Despite the variation that exists between Trump and Obama’s approach to Syria, US imperialism as a system maintains the same parasitic agenda of expansion on behalf of finance capital. That agenda remains dutifully served by the ideology of white supremacy. White supremacy paints the US nation-state as the world’s savior despite the fact that it is the root cause of much of the world’s suffering.

All capitalist development in the US, from computer technology to retail apparel, is birthed from the plunder and pillage of nations abroad. The ideology of white supremacy and advanced capitalist development has coerced most Americans into a passive acceptance of imperialist war crimes abroad.

Syria is a critical example of how the ideological and material effects of imperialism rage on, this time in a state of crisis. There remains a deep suspicion and hostility toward the Syrian government from the so-called anti-war and anti-imperialist left in the US.

In this regard, corporate media slander of the Syrian government has proven to be very effective.

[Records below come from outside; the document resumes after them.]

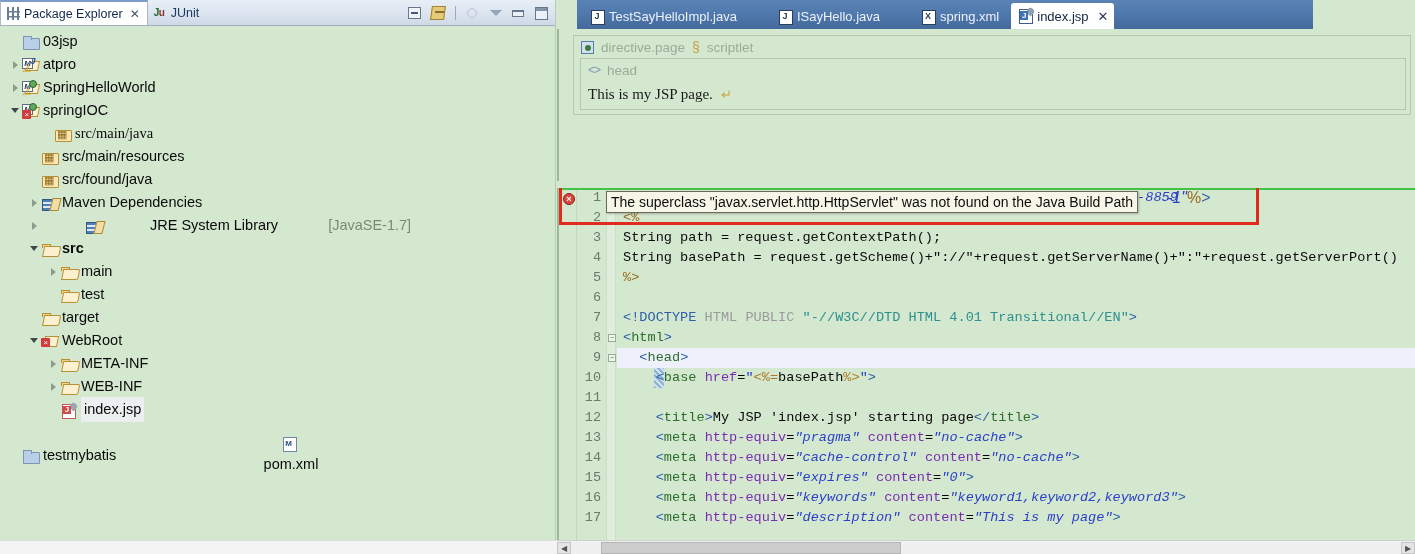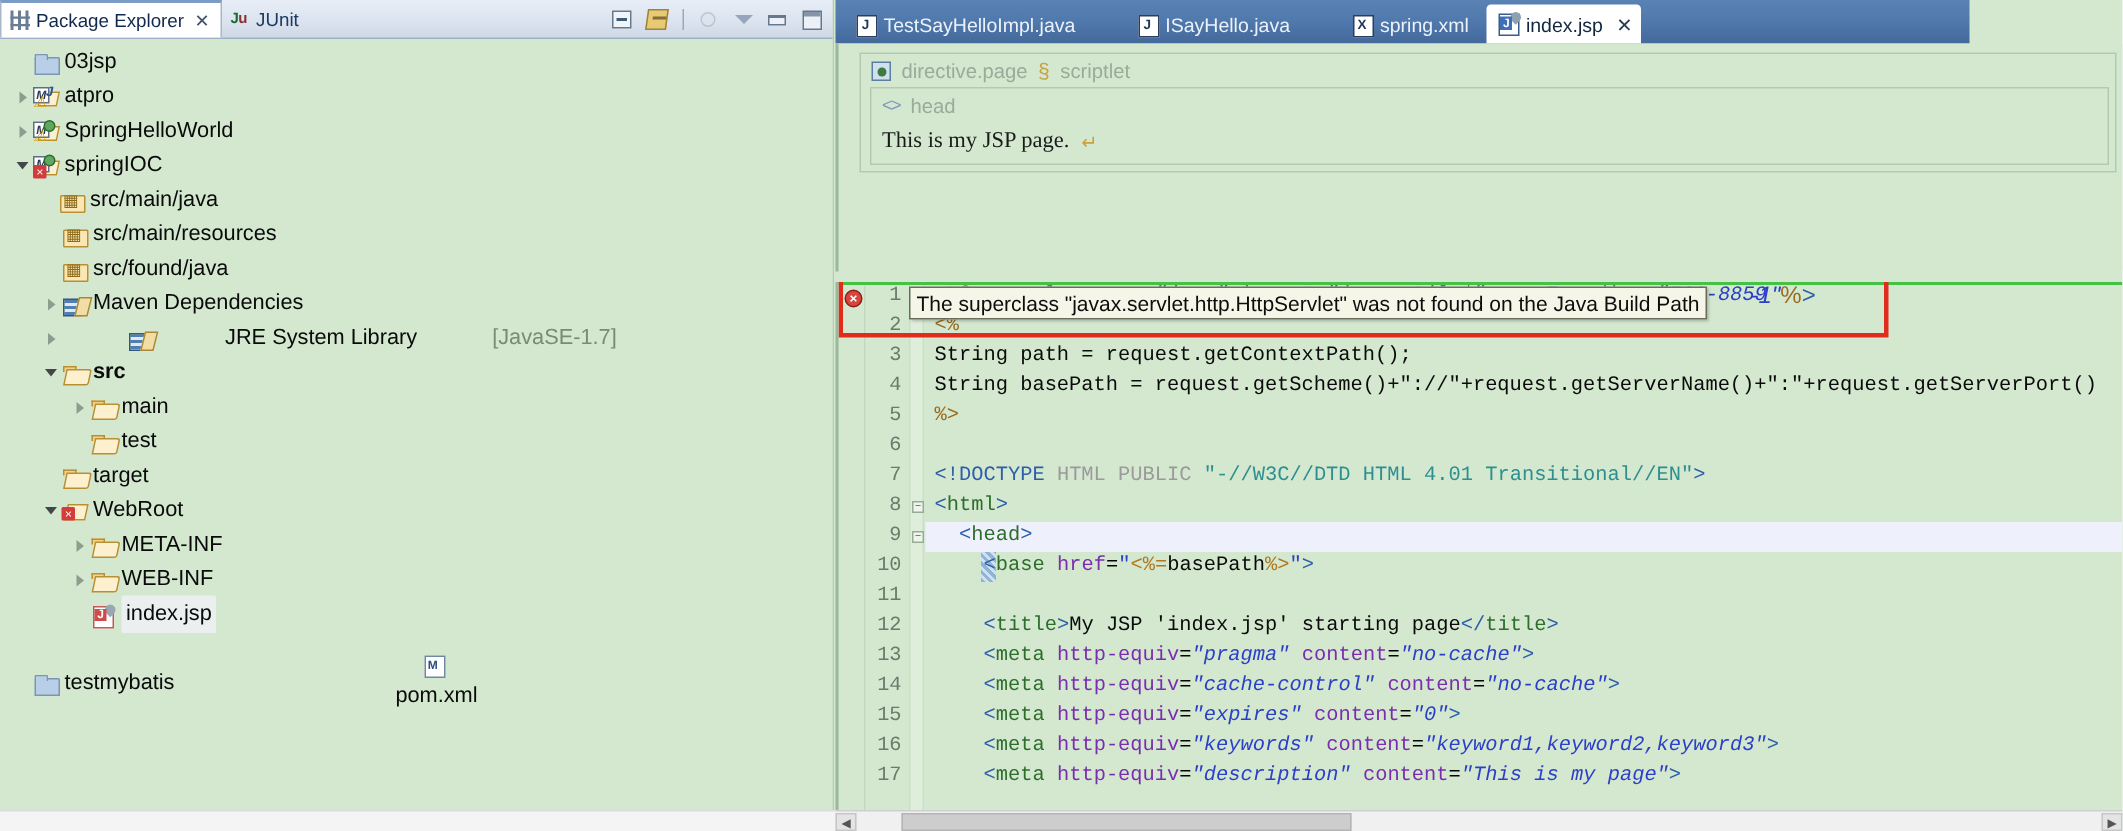--- a/index.html
+++ b/index.html
@@ -285,20 +285,21 @@
     background:#d43b3b;color:#fff;font-size:8px;line-height:9px;text-align:center;border-radius:1px;
   }
   .dim { color:#7a8a76; }
 
   
   #right-panel {
     position: absolute;
     left: 557px; top: 0;
     width: 756px; height: 554px;
     background: #d4e8d0;
+    padding-left: 20px;
   }
   #editor-tabbar {
     height: 29px;
     background: linear-gradient(to bottom,#5a82b4 0%, #4f78ac 50%, #44699b 100%);
     display: flex;
     align-items: flex-end;
     padding-left: 6px;
     position: relative;
   }
   .etab {
@@ -563,21 +564,21 @@
         <div class="trow" style="padding-left: 8px;">
           <span class="arrow open"></span>
           <span class="ticon ic-proj">
             <i class="fold"></i>
             <i class="sq">M</i>
             <i class="badge g"></i>
             <i class="err">×</i>
           </span>
           <span class="lbl">springIOC</span>
         </div>
-        <div class="trow" style="padding-left: 25px;">
+        <div class="trow" style="padding-left: 40px; font-family: Liberation Serif, serif;">
           <span class="arrow"></span>
           <span class="ticon ic-pkg"></span>
           <span class="lbl">src/main/java</span>
         </div>
         <div class="trow" style="padding-left: 27px;">
           <span class="arrow"></span>
           <span class="ticon ic-pkg"></span>
           <span class="lbl">src/main/resources</span>
         </div>
         <div class="trow" style="padding-left: 27px;">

Some on the so-called left, such as the Intercept, have drawn a straight line between Trump’s foreign policy campaign promises and Syrian President Bashar Al-Assad. The comparison is meant to equate Assad with Trump, thus delegitimizing him in the eyes of the majority of the US population.

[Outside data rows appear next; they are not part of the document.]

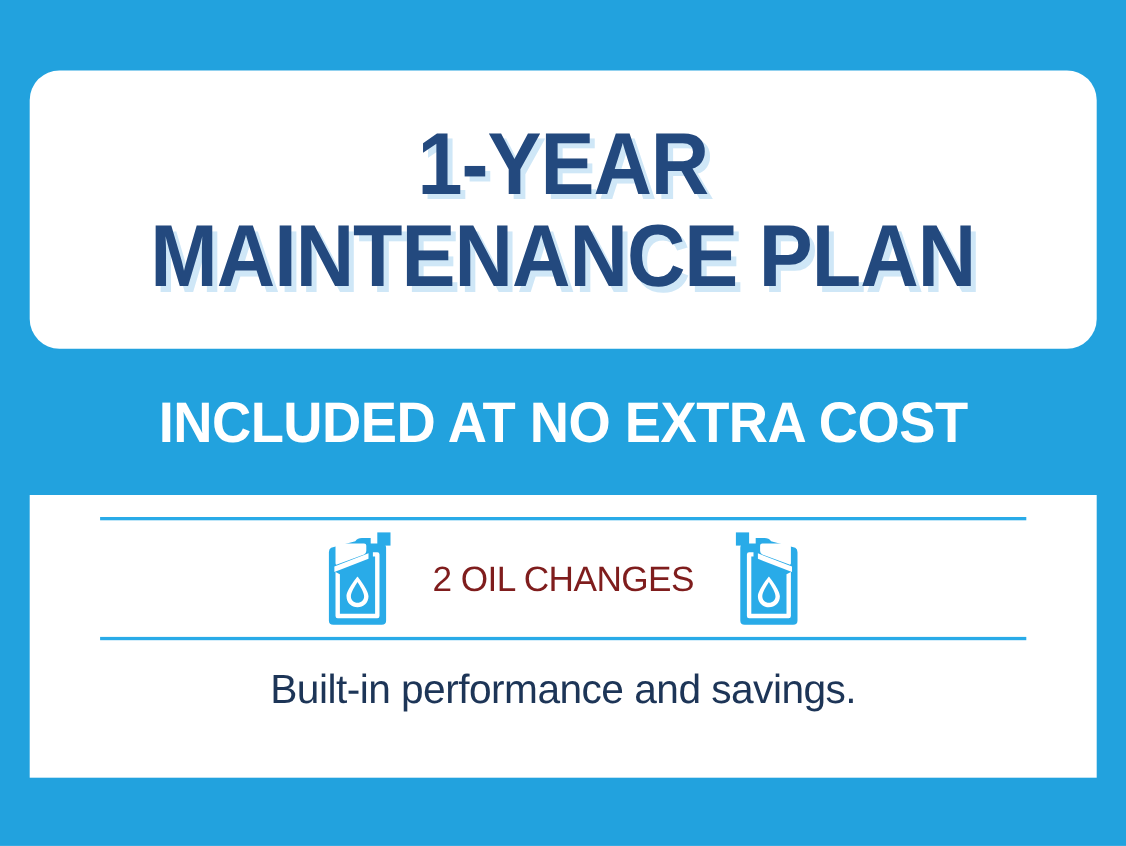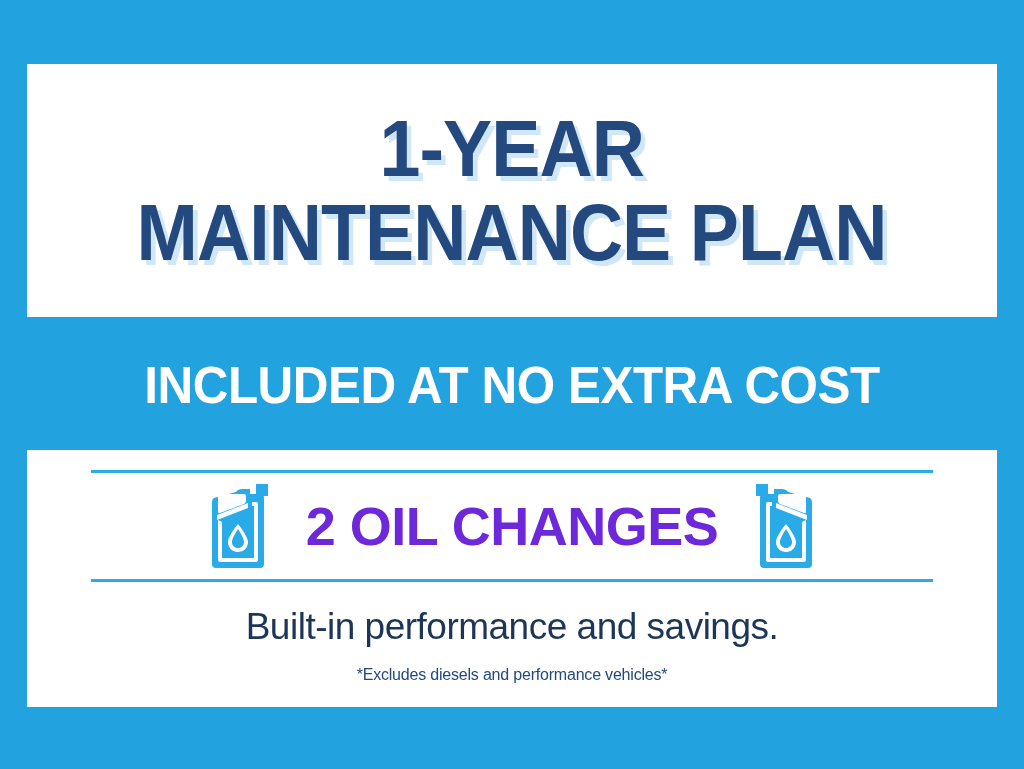--- a/index.html
+++ b/index.html
@@ -29,20 +29,21 @@
     position: absolute;
     left: 27px;
     top: 64px;
     width: 970px;
     height: 253px;
     background: #ffffff;
     display: flex;
     flex-direction: column;
     align-items: center;
     justify-content: center;
+    border-radius: 27px;
   }
 
   .headline {
     color: #23497e;
     font-family: "Liberation Sans", sans-serif;
     font-weight: bold;
     text-transform: uppercase;
     letter-spacing: -1px;
     line-height: 0.95;
     text-align: center;
@@ -106,24 +107,24 @@
     width: 842px;
     height: 106px;
     display: flex;
     align-items: center;
     justify-content: center;
     gap: 34px;
     flex: 0 0 auto;
   }
 
   .feature-label {
-    color: #6d28d9;
-    font-family: "Liberation Sans", sans-serif;
-    font-weight: bold;
-    font-size: 54px;
+    color: #7f1d1d;
+    font-family: "Liberation Sans", sans-serif;
+    font-weight: normal;
+    font-size: 32px;
     letter-spacing: -0.5px;
     text-transform: uppercase;
     white-space: nowrap;
   }
 
   .jug-icon {
     width: 66px;
     height: 88px;
     flex: 0 0 auto;
     display: block;
@@ -209,16 +210,15 @@
                    C28.7 66 26 63.5 26 60 C26 56.5 29.5 51 32 47 Z" fill="#ffffff" fill-rule="evenodd"></path>
         </svg>
       </span>
 
     </div>
 
     <div class="divider divider-bottom"></div>
 
     <div class="tagline">Built-in performance and savings.</div>
 
-    <div class="footnote">*Excludes diesels and performance vehicles*</div>
 
   </div>
 </div>
 
 </body></html>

Such a false comparison does not change the fact that Syria remains a critical struggle on the global stage. Bashar Al-Assad has the backing of the Syrian people. He has not wavered from his commitment to defend the nation’s sovereignty. In an interview with the Chinese media Phoenix Television, President Assad reiterated his long-standing position that all forces inside of Syria operating without permission of the government are nothing more than “invaders.”

The statement was followed up with a promise to develop stronger relations with China to lead the way in rebuilding the country once the war comes to an end. All along the way, it has been President Assad’s commitment to self-determination and international solidarity, not human rights violations, that has placed him in the cross hairs of US imperialism.

While many remain confused about the US-led war on Syria, the vast majority of the US population is fed up with the current trajectory of US political economy. A recent national poll suggests that the struggling people of the United States are finally beginning to see the hypocrisy of US imperialism’s lies. Suffolk University and USA Today found that Trump’s low approval ratings remain higher than the ratings of the Democratic Party and the US media. These numbers alone reveal the deep popular suspicion and discontent that exists beneath the surface of US imperialism’s web of deceit.

Such discontent is what drove Trump’s victory in the presidential elections and produced a condition where the only means of opposition to Trump at the disposal of the ruling class is the neo-McCarthyist war against Russia that currently dominates the political narrative of the corporate media.

The stock market is booming but the working class has crashed with no sign of repair.